Exercise goal - Set each line of the records down again exactly, please.

The records -
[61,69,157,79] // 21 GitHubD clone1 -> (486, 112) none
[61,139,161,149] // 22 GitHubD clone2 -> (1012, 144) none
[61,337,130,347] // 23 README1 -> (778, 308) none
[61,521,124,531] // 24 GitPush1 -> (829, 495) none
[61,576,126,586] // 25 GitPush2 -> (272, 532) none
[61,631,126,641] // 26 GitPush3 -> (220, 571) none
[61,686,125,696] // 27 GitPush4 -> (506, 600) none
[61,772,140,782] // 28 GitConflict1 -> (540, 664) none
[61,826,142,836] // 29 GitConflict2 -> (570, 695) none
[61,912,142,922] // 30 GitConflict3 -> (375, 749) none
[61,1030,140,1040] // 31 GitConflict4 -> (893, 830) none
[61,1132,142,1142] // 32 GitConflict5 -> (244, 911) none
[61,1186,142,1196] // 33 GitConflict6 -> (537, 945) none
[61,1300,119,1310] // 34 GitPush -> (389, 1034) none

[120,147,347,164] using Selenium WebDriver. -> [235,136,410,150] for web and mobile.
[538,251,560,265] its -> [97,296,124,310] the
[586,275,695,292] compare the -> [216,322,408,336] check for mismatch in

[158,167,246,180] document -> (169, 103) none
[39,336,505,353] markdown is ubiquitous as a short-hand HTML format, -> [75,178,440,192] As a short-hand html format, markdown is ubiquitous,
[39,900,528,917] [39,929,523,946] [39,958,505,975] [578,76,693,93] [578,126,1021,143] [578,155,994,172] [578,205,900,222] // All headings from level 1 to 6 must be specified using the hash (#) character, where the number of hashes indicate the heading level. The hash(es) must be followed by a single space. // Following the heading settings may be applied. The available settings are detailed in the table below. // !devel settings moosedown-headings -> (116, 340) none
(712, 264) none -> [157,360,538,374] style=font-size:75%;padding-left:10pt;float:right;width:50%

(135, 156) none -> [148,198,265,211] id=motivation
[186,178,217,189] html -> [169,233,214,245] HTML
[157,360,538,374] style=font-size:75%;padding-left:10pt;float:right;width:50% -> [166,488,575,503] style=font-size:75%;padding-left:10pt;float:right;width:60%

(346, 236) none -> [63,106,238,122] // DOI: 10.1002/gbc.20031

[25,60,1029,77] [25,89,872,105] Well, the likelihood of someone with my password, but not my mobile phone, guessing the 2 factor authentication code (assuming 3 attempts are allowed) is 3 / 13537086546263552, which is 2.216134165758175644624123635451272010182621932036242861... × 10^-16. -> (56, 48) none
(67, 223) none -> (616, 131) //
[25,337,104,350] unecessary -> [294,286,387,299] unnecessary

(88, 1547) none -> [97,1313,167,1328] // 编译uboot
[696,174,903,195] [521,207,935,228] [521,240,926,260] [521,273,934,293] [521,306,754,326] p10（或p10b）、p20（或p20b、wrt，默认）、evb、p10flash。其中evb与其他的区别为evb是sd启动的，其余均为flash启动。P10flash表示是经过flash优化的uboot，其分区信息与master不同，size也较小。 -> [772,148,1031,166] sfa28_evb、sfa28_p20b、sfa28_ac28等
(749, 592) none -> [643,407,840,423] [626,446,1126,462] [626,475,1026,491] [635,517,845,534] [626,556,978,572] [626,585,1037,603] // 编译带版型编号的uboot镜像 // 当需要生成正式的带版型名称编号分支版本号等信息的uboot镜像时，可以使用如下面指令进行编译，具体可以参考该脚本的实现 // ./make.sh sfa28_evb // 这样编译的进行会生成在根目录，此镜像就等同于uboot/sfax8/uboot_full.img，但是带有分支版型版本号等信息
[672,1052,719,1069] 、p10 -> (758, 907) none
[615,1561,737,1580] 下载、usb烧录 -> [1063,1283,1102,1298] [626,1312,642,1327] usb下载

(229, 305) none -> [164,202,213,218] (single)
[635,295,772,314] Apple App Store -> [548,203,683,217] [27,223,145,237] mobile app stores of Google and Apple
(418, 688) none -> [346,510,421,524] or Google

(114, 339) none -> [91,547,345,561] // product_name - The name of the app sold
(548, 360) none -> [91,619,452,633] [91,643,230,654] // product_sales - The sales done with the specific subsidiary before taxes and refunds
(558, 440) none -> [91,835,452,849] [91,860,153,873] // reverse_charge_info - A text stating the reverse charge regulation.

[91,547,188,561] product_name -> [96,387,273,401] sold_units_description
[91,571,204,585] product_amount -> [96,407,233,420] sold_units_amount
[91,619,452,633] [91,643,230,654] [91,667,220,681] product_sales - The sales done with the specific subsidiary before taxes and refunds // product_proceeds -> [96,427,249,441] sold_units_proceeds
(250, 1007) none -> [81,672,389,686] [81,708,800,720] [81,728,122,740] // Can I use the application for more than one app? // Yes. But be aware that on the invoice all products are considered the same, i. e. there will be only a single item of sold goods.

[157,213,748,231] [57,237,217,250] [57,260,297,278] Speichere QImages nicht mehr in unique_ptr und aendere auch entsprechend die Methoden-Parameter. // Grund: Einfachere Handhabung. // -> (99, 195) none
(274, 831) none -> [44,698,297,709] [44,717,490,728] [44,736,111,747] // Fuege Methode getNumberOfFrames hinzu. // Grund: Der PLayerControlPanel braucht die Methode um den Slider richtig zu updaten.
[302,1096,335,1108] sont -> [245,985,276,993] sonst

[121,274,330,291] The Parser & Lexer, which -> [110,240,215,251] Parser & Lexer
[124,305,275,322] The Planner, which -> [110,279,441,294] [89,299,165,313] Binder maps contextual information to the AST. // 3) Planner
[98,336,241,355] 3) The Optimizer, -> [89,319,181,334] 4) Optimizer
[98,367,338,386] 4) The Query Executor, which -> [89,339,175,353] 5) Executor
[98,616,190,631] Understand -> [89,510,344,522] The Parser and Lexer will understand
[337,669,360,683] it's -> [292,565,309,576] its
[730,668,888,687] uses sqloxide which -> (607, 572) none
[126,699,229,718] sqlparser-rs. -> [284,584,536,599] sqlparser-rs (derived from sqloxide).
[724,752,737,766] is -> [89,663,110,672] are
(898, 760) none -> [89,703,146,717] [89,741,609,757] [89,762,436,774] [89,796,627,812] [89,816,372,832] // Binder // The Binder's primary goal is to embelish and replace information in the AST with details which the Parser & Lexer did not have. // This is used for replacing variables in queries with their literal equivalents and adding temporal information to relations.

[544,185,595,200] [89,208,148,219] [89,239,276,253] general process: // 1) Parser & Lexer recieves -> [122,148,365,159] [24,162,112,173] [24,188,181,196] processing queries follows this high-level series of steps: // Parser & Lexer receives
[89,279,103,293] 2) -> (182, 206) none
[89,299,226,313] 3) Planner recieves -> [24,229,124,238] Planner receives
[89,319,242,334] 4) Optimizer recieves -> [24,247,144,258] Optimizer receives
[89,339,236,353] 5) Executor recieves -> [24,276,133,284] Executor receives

Result for this exercise -
[61,69,157,79] // 21 GitHubD clone1 -> (486, 112) none
[61,139,161,149] // 22 GitHubD clone2 -> (1012, 144) none
[61,337,130,347] // 23 README1 -> (778, 308) none
[61,521,124,531] // 24 GitPush1 -> (829, 495) none
[61,576,126,586] // 25 GitPush2 -> (272, 532) none
[61,631,126,641] // 26 GitPush3 -> (220, 571) none
[61,686,125,696] // 27 GitPush4 -> (506, 600) none
[61,772,140,782] // 28 GitConflict1 -> (540, 664) none
[61,826,142,836] // 29 GitConflict2 -> (570, 695) none
[61,912,142,922] // 30 GitConflict3 -> (375, 749) none
[61,1030,140,1040] // 31 GitConflict4 -> (893, 830) none
[61,1132,142,1142] // 32 GitConflict5 -> (244, 911) none
[61,1186,142,1196] // 33 GitConflict6 -> (537, 945) none
[61,1300,119,1310] // 34 GitPush -> (389, 1034) none

[120,147,347,164] using Selenium WebDriver. -> [235,136,410,150] for web and mobile.
[538,251,560,265] its -> [97,296,124,310] the
[586,275,695,292] compare the -> [216,322,408,336] check for mismatch in

[158,167,246,180] document -> (169, 103) none
[39,336,505,353] markdown is ubiquitous as a short-hand HTML format, -> [75,178,440,192] As a short-hand html format, markdown is ubiquitous,
[39,900,528,917] [39,929,523,946] [39,958,505,975] [578,76,693,93] [578,126,1021,143] [578,155,994,172] [578,205,900,222] // All headings from level 1 to 6 must be specified using the hash (#) character, where the number of hashes indicate the heading level. The hash(es) must be followed by a single space. // Following the heading settings may be applied. The available settings are detailed in the table below. // !devel settings moosedown-headings -> (116, 340) none
(712, 264) none -> [157,360,538,374] style=font-size:75%;padding-left:10pt;float:right;width:50%

(135, 156) none -> [148,198,265,211] id=motivation
[186,178,217,189] html -> [169,233,214,245] HTML
[157,360,538,374] style=font-size:75%;padding-left:10pt;float:right;width:50% -> [166,488,575,503] style=font-size:75%;padding-left:10pt;float:right;width:60%

(346, 236) none -> [63,106,238,122] // DOI: 10.1002/gbc.20031

[25,60,1029,77] [25,89,872,105] Well, the likelihood of someone with my password, but not my mobile phone, guessing the 2 factor authentication code (assuming 3 attempts are allowed) is 3 / 13537086546263552, which is 2.216134165758175644624123635451272010182621932036242861... × 10^-16. -> (56, 48) none
(67, 223) none -> (616, 131) //
[25,337,104,350] unecessary -> [294,286,387,299] unnecessary

(88, 1547) none -> [97,1313,167,1328] // 编译uboot
[696,174,903,195] [521,207,935,228] [521,240,926,260] [521,273,934,293] [521,306,754,326] p10（或p10b）、p20（或p20b、wrt，默认）、evb、p10flash。其中evb与其他的区别为evb是sd启动的，其余均为flash启动。P10flash表示是经过flash优化的uboot，其分区信息与master不同，size也较小。 -> [772,148,1031,166] sfa28_evb、sfa28_p20b、sfa28_ac28等
(749, 592) none -> [643,407,840,423] [626,446,1126,462] [626,475,1026,491] [635,517,845,534] [626,556,978,572] [626,585,1037,603] // 编译带版型编号的uboot镜像 // 当需要生成正式的带版型名称编号分支版本号等信息的uboot镜像时，可以使用如下面指令进行编译，具体可以参考该脚本的实现 // ./make.sh sfa28_evb // 这样编译的进行会生成在根目录，此镜像就等同于uboot/sfax8/uboot_full.img，但是带有分支版型版本号等信息
[672,1052,719,1069] 、p10 -> (758, 907) none
[615,1561,737,1580] 下载、usb烧录 -> [1063,1283,1102,1298] [626,1312,642,1327] usb下载

(229, 305) none -> [164,202,213,218] (single)
[635,295,772,314] Apple App Store -> [548,203,683,217] [27,223,145,237] mobile app stores of Google and Apple
(418, 688) none -> [346,510,421,524] or Google

(114, 339) none -> [91,547,345,561] // product_name - The name of the app sold
(548, 360) none -> [91,619,452,633] [91,643,230,654] // product_sales - The sales done with the specific subsidiary before taxes and refunds
(558, 440) none -> [91,835,452,849] [91,860,153,873] // reverse_charge_info - A text stating the reverse charge regulation.

[91,547,188,561] product_name -> [96,387,273,401] sold_units_description
[91,571,204,585] product_amount -> [96,407,233,420] sold_units_amount
[91,619,452,633] [91,643,230,654] [91,667,220,681] product_sales - The sales done with the specific subsidiary before taxes and refunds // product_proceeds -> [96,427,249,441] sold_units_proceeds
(250, 1007) none -> [81,672,389,686] [81,708,800,720] [81,728,122,740] // Can I use the application for more than one app? // Yes. But be aware that on the invoice all products are considered the same, i. e. there will be only a single item of sold goods.

[157,213,748,231] [57,237,217,250] [57,260,297,278] Speichere QImages nicht mehr in unique_ptr und aendere auch entsprechend die Methoden-Parameter. // Grund: Einfachere Handhabung. // -> (99, 195) none
(274, 831) none -> [44,698,297,709] [44,717,490,728] [44,736,111,747] // Fuege Methode getNumberOfFrames hinzu. // Grund: Der PLayerControlPanel braucht die Methode um den Slider richtig zu updaten.
[302,1096,335,1108] sont -> [245,985,276,993] sonst

[121,274,330,291] The Parser & Lexer, which -> [110,240,215,251] Parser & Lexer
[124,305,275,322] The Planner, which -> [110,279,441,294] [89,299,165,313] Binder maps contextual information to the AST. // 3) Planner
[98,336,241,355] 3) The Optimizer, -> [89,319,181,334] 4) Optimizer
[98,367,338,386] 4) The Query Executor, which -> [89,339,175,353] 5) Executor
[98,616,190,631] Understand -> [89,510,344,522] The Parser and Lexer will understand
[337,669,360,683] it's -> [292,565,309,576] its
[730,668,888,687] uses sqloxide which -> (607, 572) none
[126,699,229,718] sqlparser-rs. -> [284,584,536,599] sqlparser-rs (derived from sqloxide).
[724,752,737,766] is -> [89,663,110,672] are
(898, 760) none -> [89,703,146,717] [89,741,609,757] [89,762,436,774] [89,796,627,812] [89,816,372,832] // Binder // The Binder's primary goal is to embelish and replace information in the AST with details which the Parser & Lexer did not have. // This is used for replacing variables in queries with their literal equivalents and adding temporal information to relations.

[544,185,595,200] [89,208,148,219] [89,239,276,253] general process: // 1) Parser & Lexer recieves -> [122,148,365,159] [24,162,112,173] [24,188,181,196] processing queries follows this high-level series of steps: // Parser & Lexer receives
[89,279,103,293] 2) -> (182, 206) none
[89,299,226,313] 3) Planner recieves -> [24,229,124,238] Planner receives
[89,319,242,334] 4) Optimizer recieves -> [24,247,144,258] Optimizer receives
[89,339,236,353] 5) Executor recieves -> [24,276,133,284] Executor receives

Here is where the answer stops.